Hank: (unfazed) Love you, too.

The Baby-gate, The Boy and The Savior

The Baby-gate, The Boy and The Savior




A book never ends…

conversations with hank


Me: “No book ever ends
When it’s full of your friends
The Giraffe and the Pelly and me.”

Hank: (sigh) He did it again!

Me: Every single time.

Hank: That, I think, is my very bestest most favorite book ever.

Me: You say that at the end of every Roald Dahl book.

Hank: Because they are all so good. I hope he never stops writing. There can never be enough stories!

Me: Oh, I am sorry to tell you that he is very dead.

Hank: NO!

Me: Afraid so. He died when I was ten. I still remember the day, clear in my mind. On that day all the children from all over the world lifted their heads to the sky and said, “(gasp) NO!” and burst into tears.

Hank: Really?

Me: So a friend of a friend told me.

Hank: (eyes wide) That means it’s not true!

Me: Nope, not a word.

Hank: Mama.

Me: What is true is that I do remember and I remember being very sad.

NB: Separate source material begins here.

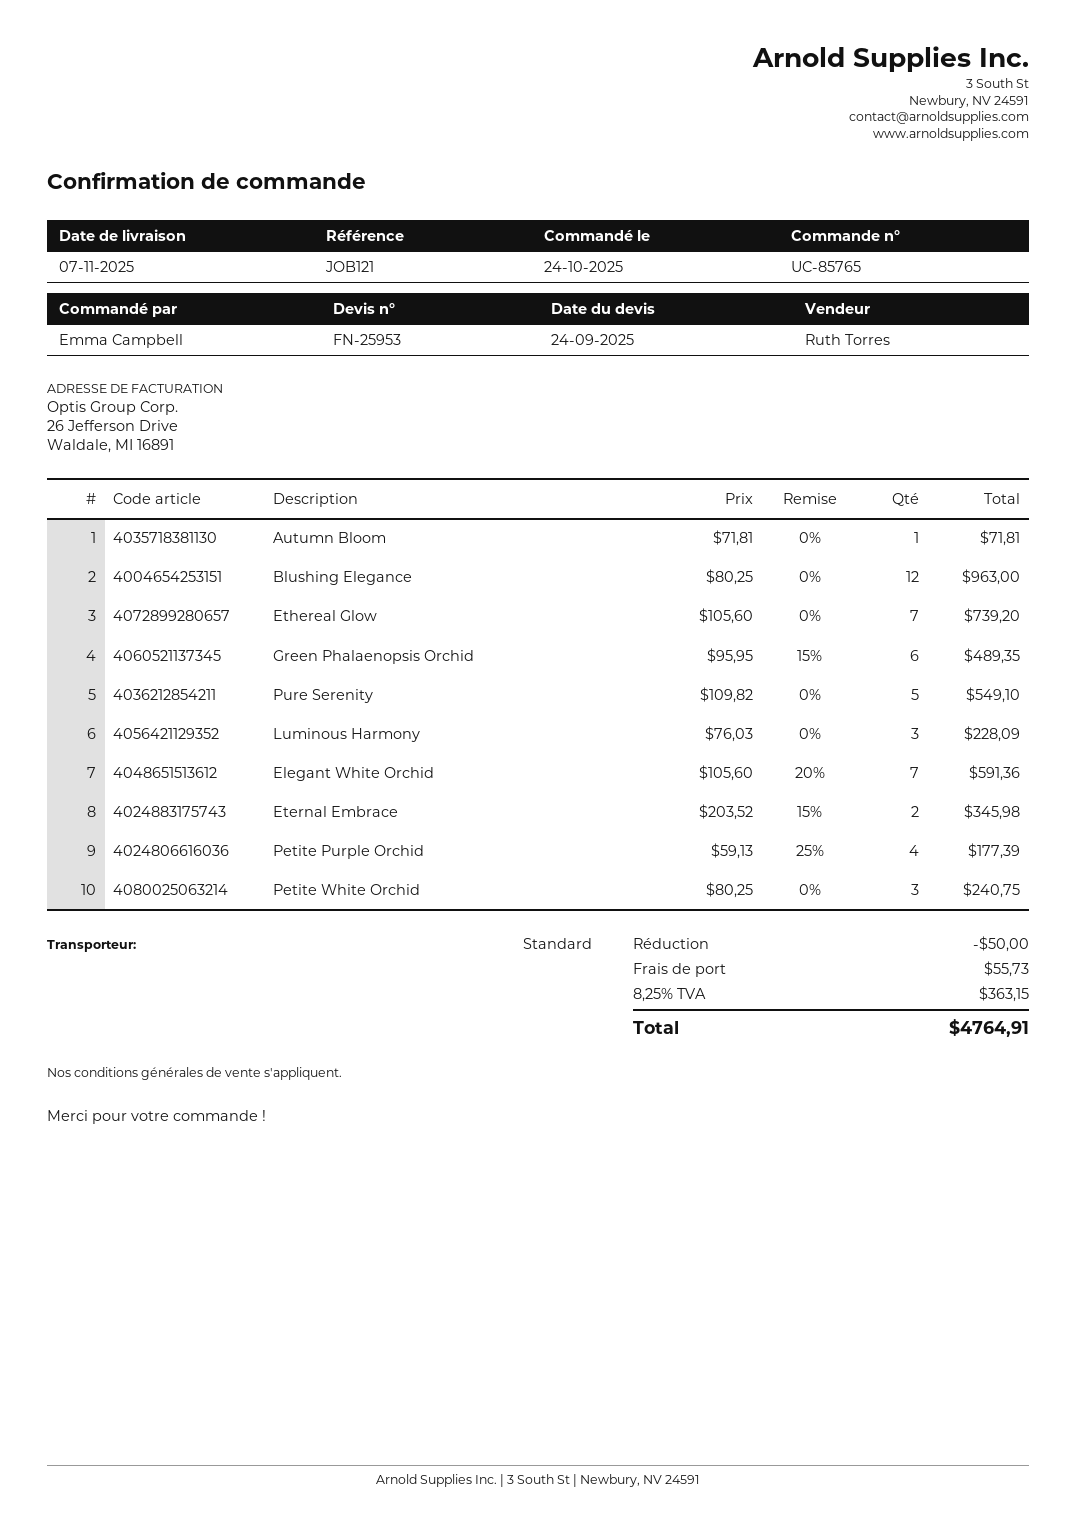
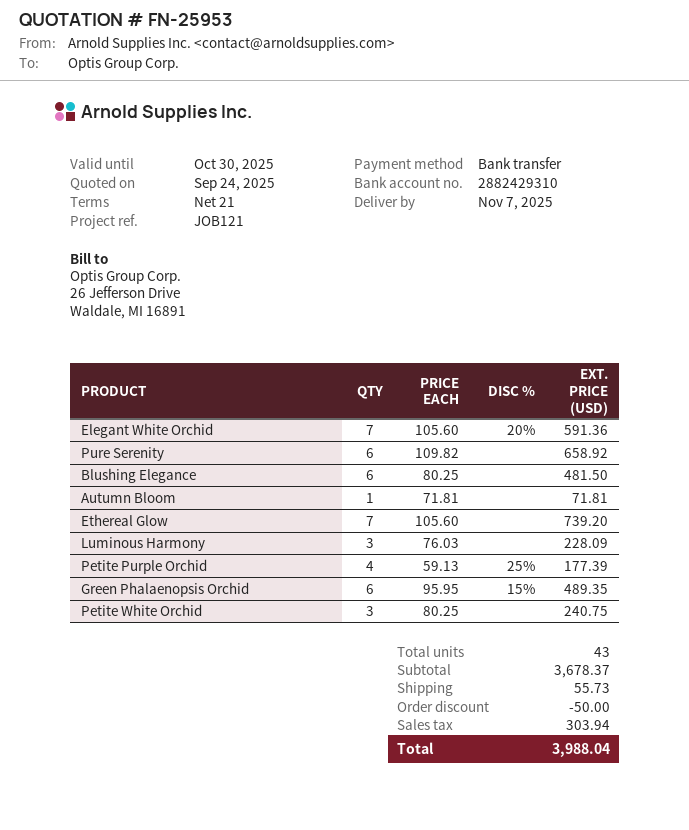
Blushing Elegance: 12 x 80.25 = 963.00 -> 6 x 80.25 = 481.50
Pure Serenity: 5 x 109.82 = 549.10 -> 6 x 109.82 = 658.92
Eternal Embrace: 2 x 203.52 - 15% = 345.98 -> none
tax: 363.15 -> 303.94
total: 4764.91 -> 3988.04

Hank: How many more books of his can we read?

Me: I don’t know the exact number, but there are many and when you are an adult he also wrote books for grownups and he wrote the story of his life,too. It is a book called Boy. He lived an extremely interesting life. I can get it for you.

Hank: Yes… all the books, please. All the Dahl books. Every single one.